▶ **PROBLEM DETAILS**
When the word "Core" shows up in a line of the records below, copy that line.

Source data
┏━━

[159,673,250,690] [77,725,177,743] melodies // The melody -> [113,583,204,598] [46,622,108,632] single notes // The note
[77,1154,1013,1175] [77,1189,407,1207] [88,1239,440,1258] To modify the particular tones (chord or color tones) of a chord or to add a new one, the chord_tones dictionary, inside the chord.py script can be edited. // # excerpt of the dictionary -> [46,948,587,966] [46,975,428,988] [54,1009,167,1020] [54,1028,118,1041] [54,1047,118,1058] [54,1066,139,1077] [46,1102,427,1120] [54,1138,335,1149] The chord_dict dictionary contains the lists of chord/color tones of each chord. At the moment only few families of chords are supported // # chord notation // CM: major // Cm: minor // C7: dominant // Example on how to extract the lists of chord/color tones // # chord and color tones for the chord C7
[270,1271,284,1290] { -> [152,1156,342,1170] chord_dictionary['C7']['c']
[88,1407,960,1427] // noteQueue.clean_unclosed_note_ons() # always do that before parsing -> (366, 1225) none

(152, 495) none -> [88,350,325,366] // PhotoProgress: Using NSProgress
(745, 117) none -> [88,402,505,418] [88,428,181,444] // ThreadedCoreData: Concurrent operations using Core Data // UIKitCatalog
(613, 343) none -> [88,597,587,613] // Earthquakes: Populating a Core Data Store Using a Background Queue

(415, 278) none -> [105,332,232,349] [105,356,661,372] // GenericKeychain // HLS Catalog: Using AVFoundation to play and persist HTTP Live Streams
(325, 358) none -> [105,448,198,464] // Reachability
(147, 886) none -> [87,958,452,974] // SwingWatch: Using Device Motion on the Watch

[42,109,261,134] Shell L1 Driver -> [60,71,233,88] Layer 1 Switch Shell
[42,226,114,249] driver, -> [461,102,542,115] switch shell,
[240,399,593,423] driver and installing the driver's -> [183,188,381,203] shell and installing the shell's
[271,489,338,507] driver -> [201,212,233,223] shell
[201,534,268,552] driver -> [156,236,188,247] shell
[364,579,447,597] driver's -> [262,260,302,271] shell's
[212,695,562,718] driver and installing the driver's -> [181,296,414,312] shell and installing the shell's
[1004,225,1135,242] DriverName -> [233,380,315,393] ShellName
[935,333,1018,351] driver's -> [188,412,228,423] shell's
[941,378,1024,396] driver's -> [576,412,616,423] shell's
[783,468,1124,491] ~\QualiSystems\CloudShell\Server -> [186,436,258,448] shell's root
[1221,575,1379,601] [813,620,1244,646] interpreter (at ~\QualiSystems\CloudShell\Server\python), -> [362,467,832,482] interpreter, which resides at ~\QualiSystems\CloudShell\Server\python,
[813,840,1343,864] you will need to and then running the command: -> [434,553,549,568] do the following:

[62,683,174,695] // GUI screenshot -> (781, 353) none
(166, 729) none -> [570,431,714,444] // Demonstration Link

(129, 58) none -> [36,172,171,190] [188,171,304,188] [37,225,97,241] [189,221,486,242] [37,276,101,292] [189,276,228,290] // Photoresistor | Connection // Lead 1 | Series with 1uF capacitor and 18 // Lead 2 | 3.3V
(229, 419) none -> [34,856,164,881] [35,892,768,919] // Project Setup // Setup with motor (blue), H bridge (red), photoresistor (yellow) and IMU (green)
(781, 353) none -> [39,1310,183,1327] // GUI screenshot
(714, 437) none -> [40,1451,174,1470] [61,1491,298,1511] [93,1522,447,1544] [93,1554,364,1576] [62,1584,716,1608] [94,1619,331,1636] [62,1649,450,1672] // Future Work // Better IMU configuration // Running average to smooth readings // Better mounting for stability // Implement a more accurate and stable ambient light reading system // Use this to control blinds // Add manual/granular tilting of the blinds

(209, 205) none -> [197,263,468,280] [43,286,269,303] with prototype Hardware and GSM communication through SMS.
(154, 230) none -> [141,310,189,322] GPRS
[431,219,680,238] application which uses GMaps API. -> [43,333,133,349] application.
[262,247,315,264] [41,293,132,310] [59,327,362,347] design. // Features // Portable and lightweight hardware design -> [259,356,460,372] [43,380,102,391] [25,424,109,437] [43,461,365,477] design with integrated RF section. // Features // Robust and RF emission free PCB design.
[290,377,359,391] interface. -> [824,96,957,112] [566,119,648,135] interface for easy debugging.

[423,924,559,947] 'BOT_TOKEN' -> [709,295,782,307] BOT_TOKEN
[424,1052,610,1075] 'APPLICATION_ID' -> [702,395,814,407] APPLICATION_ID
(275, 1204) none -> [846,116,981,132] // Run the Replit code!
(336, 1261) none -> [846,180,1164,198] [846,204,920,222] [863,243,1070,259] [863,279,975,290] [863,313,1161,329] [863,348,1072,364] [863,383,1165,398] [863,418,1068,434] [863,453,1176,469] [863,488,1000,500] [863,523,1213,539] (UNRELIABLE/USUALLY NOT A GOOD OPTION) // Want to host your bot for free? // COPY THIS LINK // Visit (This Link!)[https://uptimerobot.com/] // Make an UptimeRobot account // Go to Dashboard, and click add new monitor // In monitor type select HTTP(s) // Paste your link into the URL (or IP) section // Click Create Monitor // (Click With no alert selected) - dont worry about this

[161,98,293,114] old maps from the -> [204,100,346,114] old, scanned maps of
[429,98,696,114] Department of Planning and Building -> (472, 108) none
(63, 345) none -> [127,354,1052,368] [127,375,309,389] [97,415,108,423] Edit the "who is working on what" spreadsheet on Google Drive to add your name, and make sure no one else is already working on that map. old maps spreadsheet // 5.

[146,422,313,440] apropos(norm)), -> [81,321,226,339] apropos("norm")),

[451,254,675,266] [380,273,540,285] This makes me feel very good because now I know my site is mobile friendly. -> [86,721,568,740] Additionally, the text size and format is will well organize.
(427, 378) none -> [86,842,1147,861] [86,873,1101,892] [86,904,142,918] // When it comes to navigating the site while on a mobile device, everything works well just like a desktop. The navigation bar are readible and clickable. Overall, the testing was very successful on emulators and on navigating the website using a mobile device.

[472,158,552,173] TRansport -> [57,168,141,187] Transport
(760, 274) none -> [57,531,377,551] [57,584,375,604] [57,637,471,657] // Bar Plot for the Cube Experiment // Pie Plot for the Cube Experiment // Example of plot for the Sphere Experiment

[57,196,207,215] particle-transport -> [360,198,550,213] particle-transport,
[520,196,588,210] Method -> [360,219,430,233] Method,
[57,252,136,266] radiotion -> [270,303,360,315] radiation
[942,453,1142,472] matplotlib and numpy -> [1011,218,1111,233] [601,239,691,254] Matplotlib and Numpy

┗━━

▶ **EXPECTED ANSWER**
(745, 117) none -> [88,402,505,418] [88,428,181,444] // ThreadedCoreData: Concurrent operations using Core Data // UIKitCatalog
(613, 343) none -> [88,597,587,613] // Earthquakes: Populating a Core Data Store Using a Background Queue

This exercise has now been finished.